• 2 hours

    Yeah and Github does not let you use an alias for the login email. For real I got shadowbanned (or something similar): I did not see any warning and could not do any search in a repo and noticed my issues went unanswered… because nobody could fucking see them. So I wrote to support and they told me to use a name.surname email address. I told them to fuck off and never logged in again.

  • 2 hours

    GitHub is such a shit hole these days. Half the time, they won’t even let me view a repo unless I’m logged in.

    • 35 minutes

      There’s really not much locking us in to GitHub. Even moving an existing repo is not that hard. I started using Codeberg a few months ago and have yet to see the downside

  • 5 hours

    I’m already in the process of leaving, not to Codeberg, but to a self-hosted instance of Forgejo.

    • 5 hours

      You won’t regret it. I’ve been using it for about a year now, and it rocks.

        • Yes, the only differences are the urls you use when cloning, and the website UI for merge requests and similar. Git is an open source program, github, forgejoe, gitlab, gogs and similar are only managementsoftware for hosting git repositories online.

  • 4 hours

    Genuine question as git has just been a staple service on our networks since cvs/svn died.

    Why are you all not hosting your own git servers, or at the very least something like gitea if your stupid company is vendor locked by ‘cloud’ providers?

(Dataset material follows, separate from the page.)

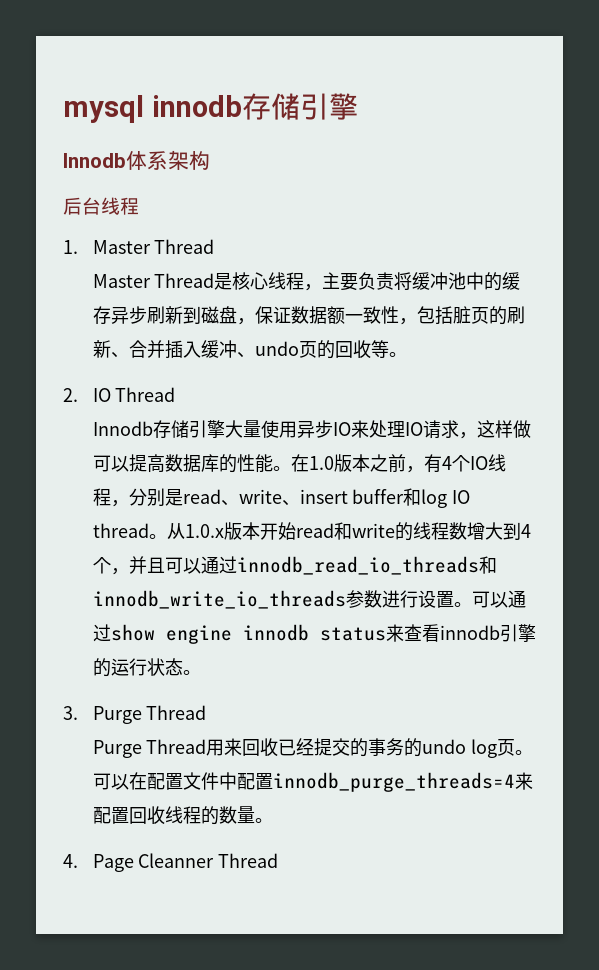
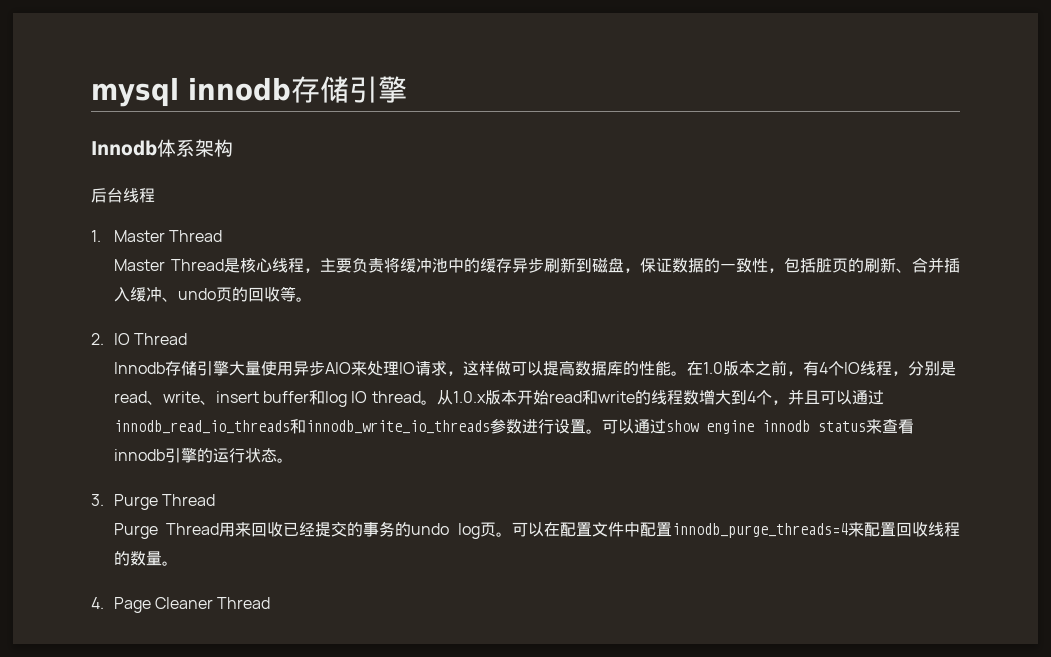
[326,306,345,324] 额 -> [704,258,720,273] 的
[332,422,351,436] IO -> [324,362,351,374] AIO
[138,853,215,868] Cleanner -> [155,597,214,609] Cleaner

  • For no apparent reason:

    Are there any good alternatives for gh-pages dor a super lazy/simple website? I’ve been meaning to actually use one of my domains for a personal website and pointing at which project is on which code repo site would be a good idea. But… I need that page to be hosted by one of them.

        • 5 hours

          Otherwise also codeberg.org has a pages feature for a while.

          And others that come to mind are surge.sh, Netlify, and Vercel that I think all offer simple one-push static hosting. Vercel and Render can also do dynamic pages, not sure about the others.

          Edit: oh and of course GitLab if you’re looking for an almost 1-to-1 Pages experience.

  • 8 hours

    The code locker’s revised policy applies to Copilot Free, Pro, and Pro+ customers, as of April 24. Copilot Business and Copilot Enterprise users are exempt thanks to the terms of their contracts. Students and teachers who access Copilot will also be spared.

    All of the people in this thread are mad because they use slop code generation and now their slop is being used to train the slop generators.

    If they can take an entire repo because a contribution was tainted, that’s wrong. But otherwise I don’t care because it’s normal to use usage metrics to improve software and most importantly I don’t use AI so I don’t have anything for them to take.

    • Thanks to the terms of their contacts which are subject to change at any time for any reason

      Ftfy

    • 2 hours

      While I don’t / won’t use the slop machines, I’m not entirely convinced that they haven’t / won’t just add a Copilot Free account to my VS or GitHub accounts: They did just this to my (now canceled) Office account.

      I do think that a lot of people are missing that it’s just Copilot data that they’re using to train, not all of the repository data hosted on GitHub (or don’t trust that it will be only Copilot data long term).

      For me it just means one more thing to move to our own servers (we always self hosted SVN)

    • As someone who uses the slop machine, completely agree, it might help improve them further and if you don’t want to use it, move to forgejo or similar (I did that too) and if you still want AI help, try learning how to host your own locally if your GPU can swing it.

  • 9 hours

    'We don’t know how to write code, so we will steal yours via our sloppy AI"

    • 2 hours

      my repos are NOT going to make their code less sloppy let me tell you

  • There’s a reason present day “AI-in-everything” Microsoft bought a code hosting company.

  • 11 hours

    I’m glad they did this because it finally gave me the push to move all my stuff to Codeberg.

  • I’ve been planning to move to codeberg for a while. Guess this sets the deadline.